In general, Keras abstracts much of the linear algebra out of building neural networks so that users can focus on designing the architecture. For most networks, only the input size, output size, and the number of nodes in each hidden layer are needed to create networks in Keras.
The simplest model structure in Keras is the Sequential model, which can be imported from keras.models. The model of the Sequential class describes an ANN that consists of a linear stack of layers. A Sequential model can be instantiated as follows:
from keras.models import Sequential
model = Sequential()
Layers can be added to this model instance to create the structure of the model.
Note
Before initializing your model, it is helpful to set a seed using the seed function in NumPy's random library and the set_seed function from TensorFlow's random library.
Layer Types
The notion of layers is part of the Keras core API. A layer can be thought of as a composition of nodes, and at each node, a set of computations happen. In Keras, all the nodes of a layer can be initialized by simply initializing the layer itself. The inpidual operation of a generalized layer node can be seen in the following diagram. At each node, the input data is multiplied by a set of weights using matrix multiplication, as we learned earlier in this chapter. The sum of the product between the weights and the input is applied, which may or may not include a bias, as shown by the input node equal to 1 in the following diagram. Further functions may be applied to the output of this matrix multiplication, such as activation functions:
Some common layer types in Keras are as follows:
- Dense: This is a fully connected layer in which all the nodes of the layer are directly connected to all the inputs and all the outputs. ANNs for classification or regression tasks on tabular data usually have a large percentage of their layers with this type in the architecture.

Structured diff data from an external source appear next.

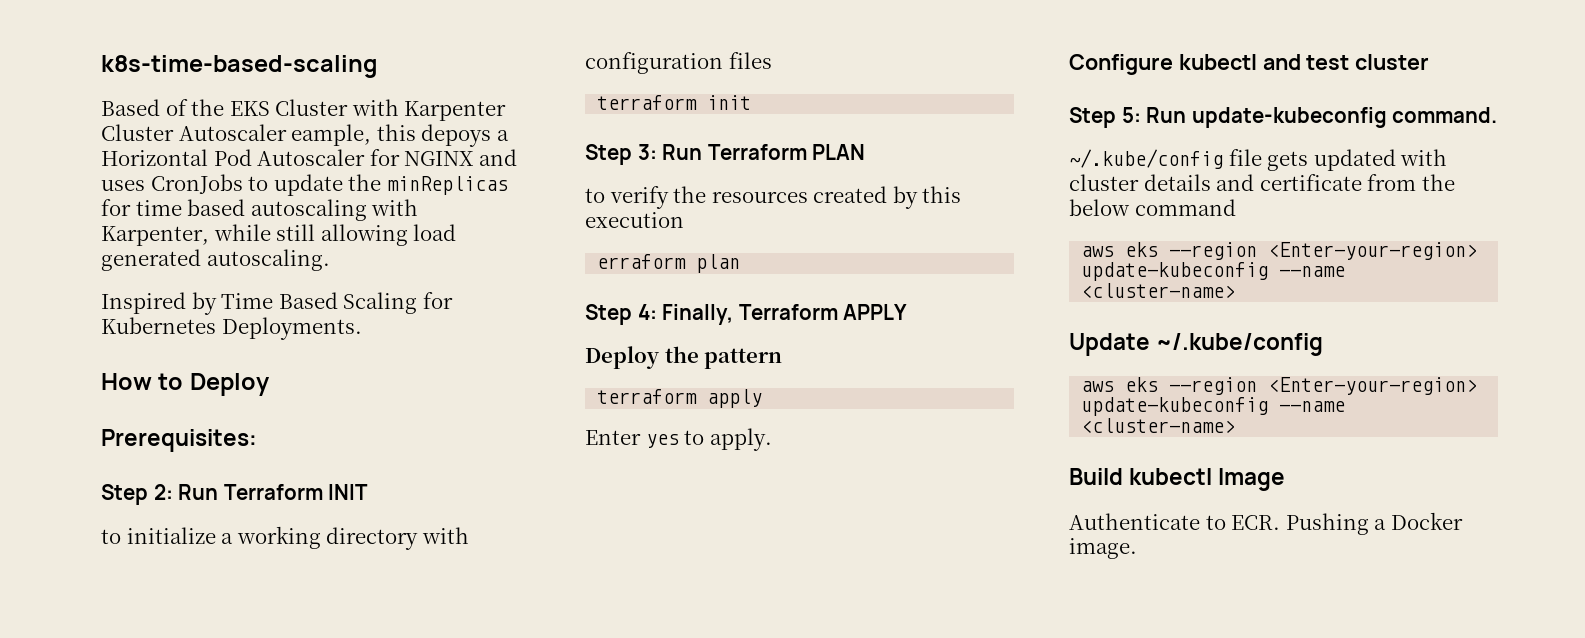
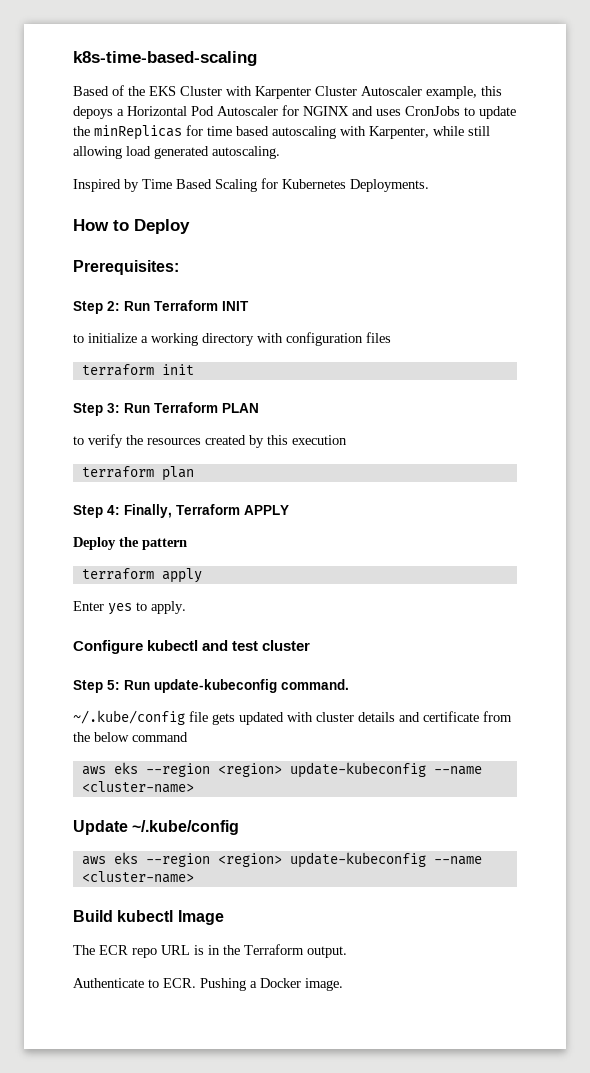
[291,124,372,146] eample, -> [426,86,477,99] example,
[597,254,687,269] erraform -> [81,466,154,478] terraform
[1268,242,1478,260] <Enter-your-region> -> [217,763,282,777] <region>
[1268,377,1478,395] <Enter-your-region> -> [217,853,282,867] <region>
(1286, 479) none -> [73,944,347,958] // The ECR repo URL is in the Terraform output.

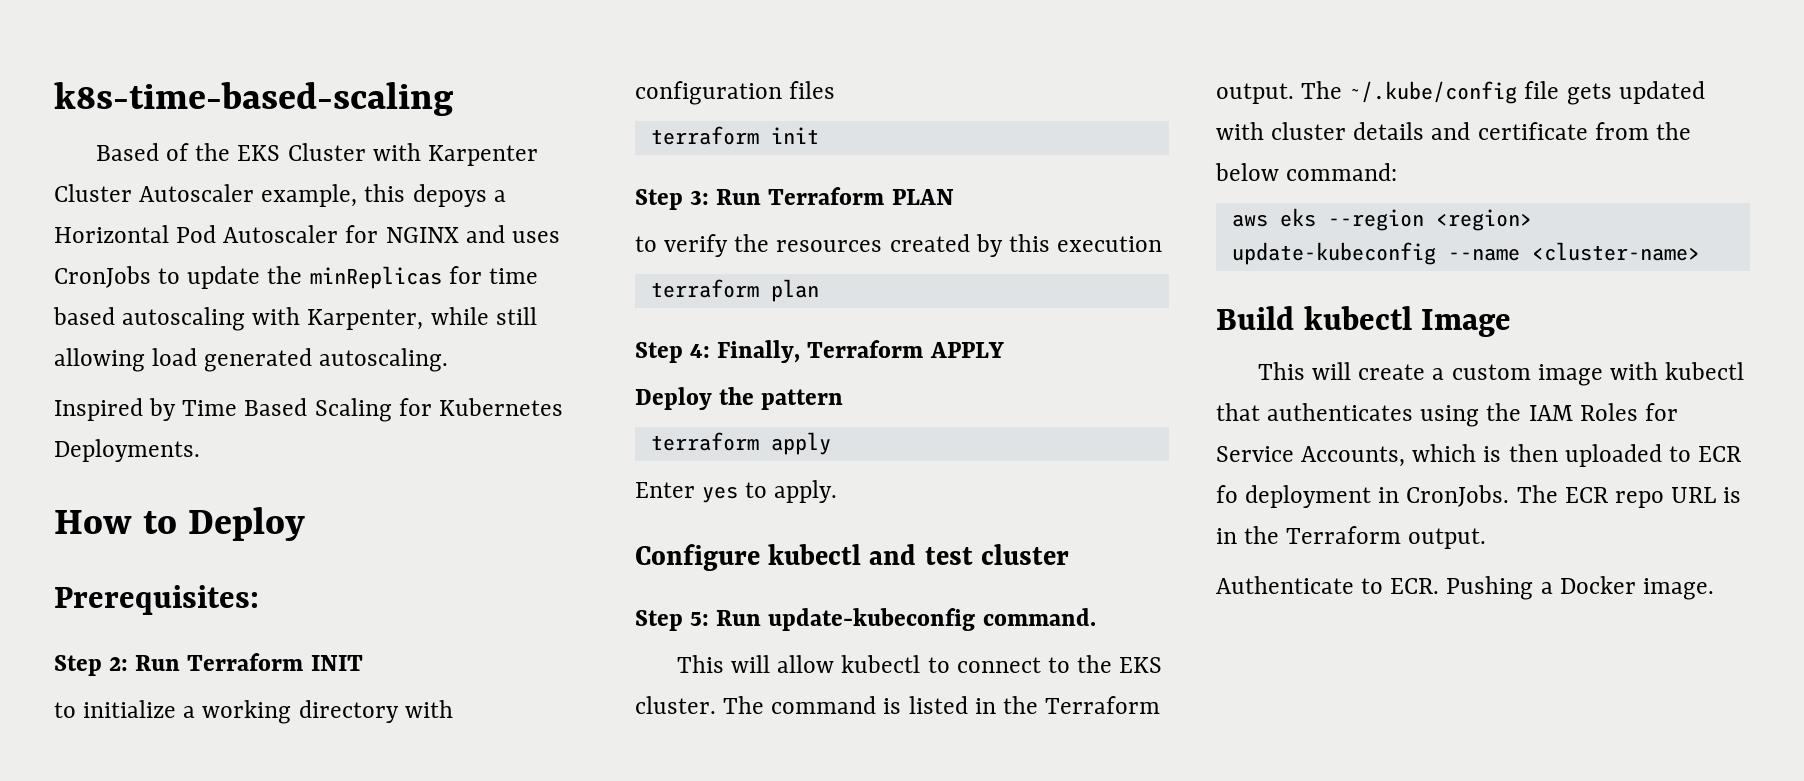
(349, 684) none -> [676,655,1163,673] [635,696,1161,714] [1216,81,1343,104] This will allow kubectl to connect to the EKS cluster. The command is listed in the Terraform output. The
[132,732,188,742] [81,762,482,778] [81,781,194,793] [73,820,240,835] command // aws eks --region <region> update-kubeconfig --name <cluster-name> // Update ~/.kube/config -> [1286,163,1398,181] command:
(224, 917) none -> [1257,362,1745,386] [1216,403,1678,427] [1216,444,1742,467] [1216,485,1510,508] This will create a custom image with kubectl that authenticates using the IAM Roles for Service Accounts, which is then uploaded to ECR fo deployment in CronJobs.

- Convolutional: This layer type creates a convolutional kernel that is convolved with the input layer to produce a tensor of outputs. This convolution can occur in one or multiple dimensions. ANNs for the classification of images usually feature one or more convolutional layers in their architecture.
- Pooling: This type of layer is used to reduce the dimensionality of an input layer. Common types of pooling include max pooling, in which the maximum value of a given window is passed through to the output, or average pooling, in which the average value of a window is passed through. These layers are often used in conjunction with a convolutional layer, and their purpose is to reduce the dimensions of the subsequent layers, allowing for fewer training parameters to be learned with little information loss.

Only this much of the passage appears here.